Exercise description:
Each line of the entries, from the first to the line containing "[39,1025,374,1043] 7 Hotel", is to be transcribed exactly as it stands; include no other lines.

[Data extract Boundary: Start]

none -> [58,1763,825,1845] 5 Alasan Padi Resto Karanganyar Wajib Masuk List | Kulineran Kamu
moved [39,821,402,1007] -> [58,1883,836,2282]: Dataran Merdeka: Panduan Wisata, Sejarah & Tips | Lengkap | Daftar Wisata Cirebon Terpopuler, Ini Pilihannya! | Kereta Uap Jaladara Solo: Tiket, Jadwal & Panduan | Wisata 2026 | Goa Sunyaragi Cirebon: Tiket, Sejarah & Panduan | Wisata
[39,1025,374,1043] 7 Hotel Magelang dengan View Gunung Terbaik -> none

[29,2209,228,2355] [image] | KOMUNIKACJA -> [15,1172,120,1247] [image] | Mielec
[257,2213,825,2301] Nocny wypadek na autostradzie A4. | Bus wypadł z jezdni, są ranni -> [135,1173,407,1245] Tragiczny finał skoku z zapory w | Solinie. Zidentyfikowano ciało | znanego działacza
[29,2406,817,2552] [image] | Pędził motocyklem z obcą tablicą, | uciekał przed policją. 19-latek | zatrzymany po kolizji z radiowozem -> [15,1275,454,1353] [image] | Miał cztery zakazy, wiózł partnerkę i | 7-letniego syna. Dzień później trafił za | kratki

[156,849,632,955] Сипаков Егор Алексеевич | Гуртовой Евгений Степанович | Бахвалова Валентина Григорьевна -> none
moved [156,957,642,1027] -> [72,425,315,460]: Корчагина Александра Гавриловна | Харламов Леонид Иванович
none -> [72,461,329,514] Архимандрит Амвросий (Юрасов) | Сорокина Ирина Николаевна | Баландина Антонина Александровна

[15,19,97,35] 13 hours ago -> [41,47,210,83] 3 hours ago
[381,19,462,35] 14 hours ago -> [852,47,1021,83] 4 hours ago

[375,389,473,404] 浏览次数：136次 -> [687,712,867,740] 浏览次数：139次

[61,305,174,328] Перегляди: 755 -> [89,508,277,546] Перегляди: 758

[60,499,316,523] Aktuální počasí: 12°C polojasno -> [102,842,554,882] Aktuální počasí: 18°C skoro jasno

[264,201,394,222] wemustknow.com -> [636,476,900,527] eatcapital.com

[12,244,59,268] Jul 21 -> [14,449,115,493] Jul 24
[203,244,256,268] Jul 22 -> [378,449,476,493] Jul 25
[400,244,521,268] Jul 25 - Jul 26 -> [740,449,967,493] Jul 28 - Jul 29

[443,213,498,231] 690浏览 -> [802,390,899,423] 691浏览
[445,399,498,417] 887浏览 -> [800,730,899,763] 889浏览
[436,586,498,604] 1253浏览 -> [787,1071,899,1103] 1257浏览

[Data extract Boundary: End]

Exercise answer:
none -> [58,1763,825,1845] 5 Alasan Padi Resto Karanganyar Wajib Masuk List | Kulineran Kamu
moved [39,821,402,1007] -> [58,1883,836,2282]: Dataran Merdeka: Panduan Wisata, Sejarah & Tips | Lengkap | Daftar Wisata Cirebon Terpopuler, Ini Pilihannya! | Kereta Uap Jaladara Solo: Tiket, Jadwal & Panduan | Wisata 2026 | Goa Sunyaragi Cirebon: Tiket, Sejarah & Panduan | Wisata
[39,1025,374,1043] 7 Hotel Magelang dengan View Gunung Terbaik -> none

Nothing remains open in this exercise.